- Interactive map of Umunneochi
- Country: Nigeria
- State: Abia State
- Capital: Nkwoagu

Government
- • Type: Democracy

Area
- • Total: 368 km^{2} (142 sq mi)

Population (2006)
- • Total: 163,119
- • Density: 443/km^{2} (1,150/sq mi)
- Time zone: UTC+1 (WAT)
- Postal code: 441

= Umunneochi =

Umu-Nneochi or Umunneochi is a Local Government Area (LGA) in Abia State, Nigeria.

Officially known as "Nneochi", Umunneochi is made up of three major septs: Umuchieze, Nneato, and Isuochi. The major towns of Umunneochi are Umuelem, Ndiawa, Amuda, Umuaku, Achara, Lomara, Ngodo-ukwu, Lokpaukwu, Leru, Lomara Lokpanta, Lekwesi and Mbala.
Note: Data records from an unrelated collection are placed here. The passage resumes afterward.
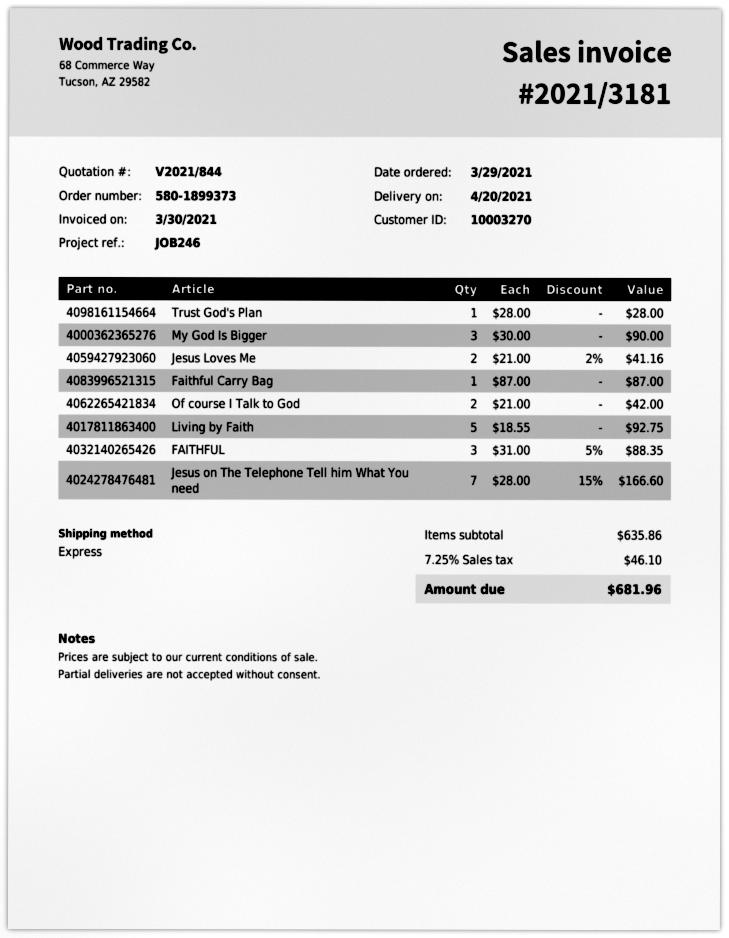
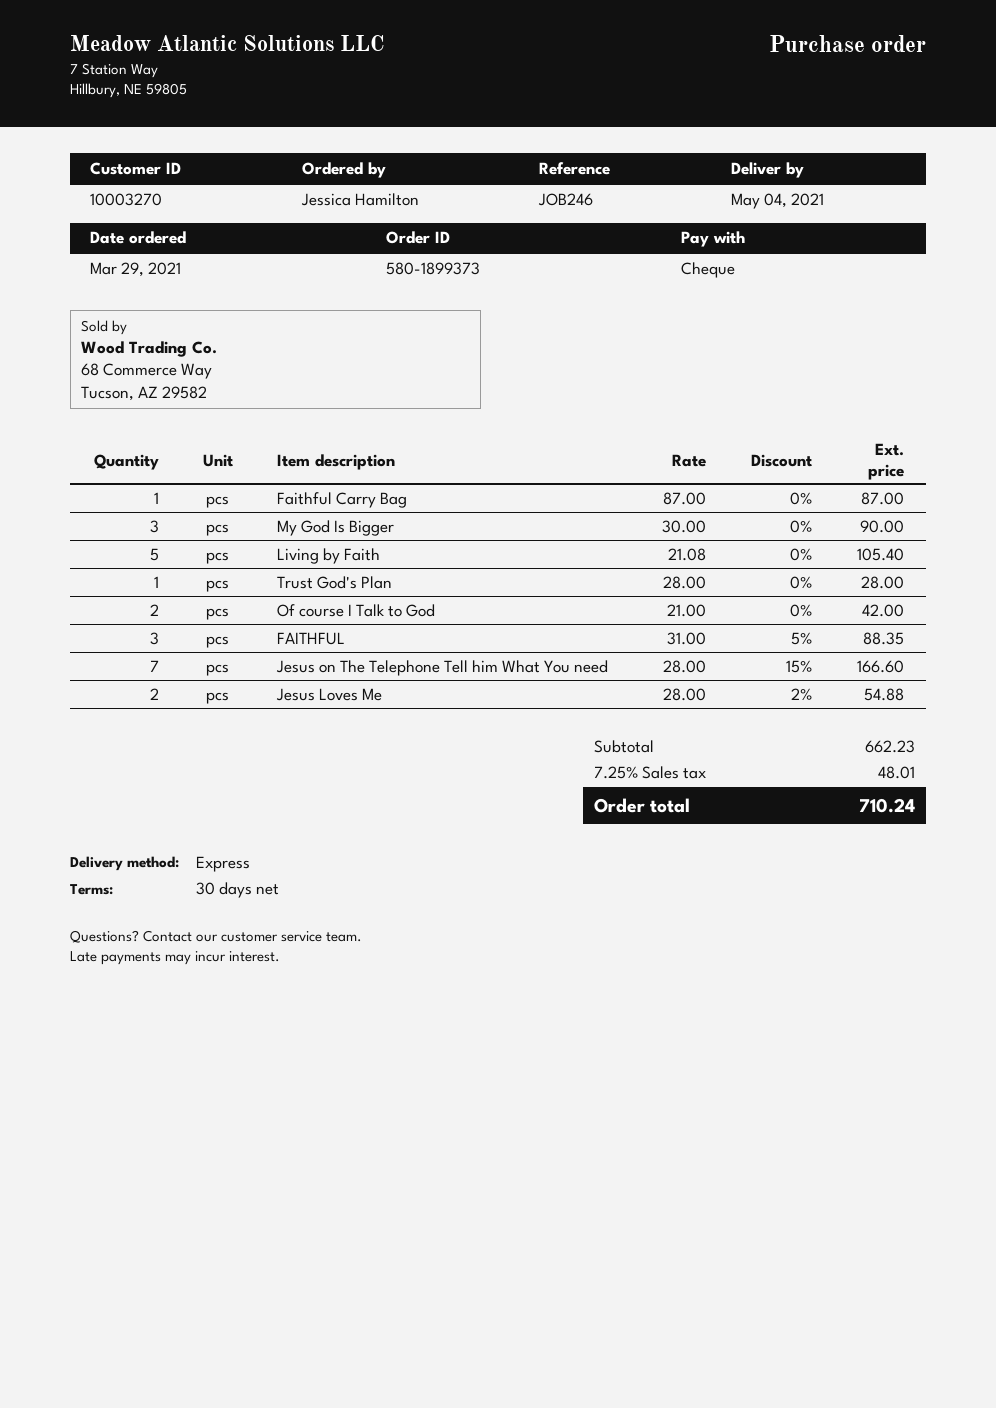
delivery date: 2021-04-20 -> 2021-05-04
Jesus Loves Me: 2 x 21.00 - 2% = 41.16 -> 2 x 28.00 - 2% = 54.88
Living by Faith: 5 x 18.55 = 92.75 -> 5 x 21.08 = 105.40
subtotal: 635.86 -> 662.23
tax: 7.25% = 46.10 -> 7.25% = 48.01
total: 681.96 -> 710.24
These towns have been repeatedly reorganized. The paramount traditional ruler of isuochi is Eze G I Ezekwesiri, the Ochi 1 of Isuochi, while the federating autonomous communities are governored by Ndi-Eze.

Umunneochi headquarters is in the administrative town of Nkwoagu, Isuochi. Nkwoagu is also the administrative capital, which in ancient and modern times were political and administrative rallying points for the Umunneochi autonomous communities.
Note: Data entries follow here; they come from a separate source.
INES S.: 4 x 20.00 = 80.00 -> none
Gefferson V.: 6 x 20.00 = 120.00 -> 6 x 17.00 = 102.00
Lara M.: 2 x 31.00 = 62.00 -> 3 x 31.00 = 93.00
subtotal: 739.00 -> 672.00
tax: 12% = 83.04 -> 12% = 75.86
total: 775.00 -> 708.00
Umunneochi occupies 368 km^{2} with a population of 163,928, according to the 2006 Nigeria National Census.

== Economy ==
The major occupations include agriculture and granite, quorite, and laterite mining and trading. The main agricultural food crops are cassava, yam, black beans, and cocoyam. The cash crops are palm nuts and cashew nuts. Pottery is another occupation. Nigeria's biggest cattle market is in the Lokpanta area.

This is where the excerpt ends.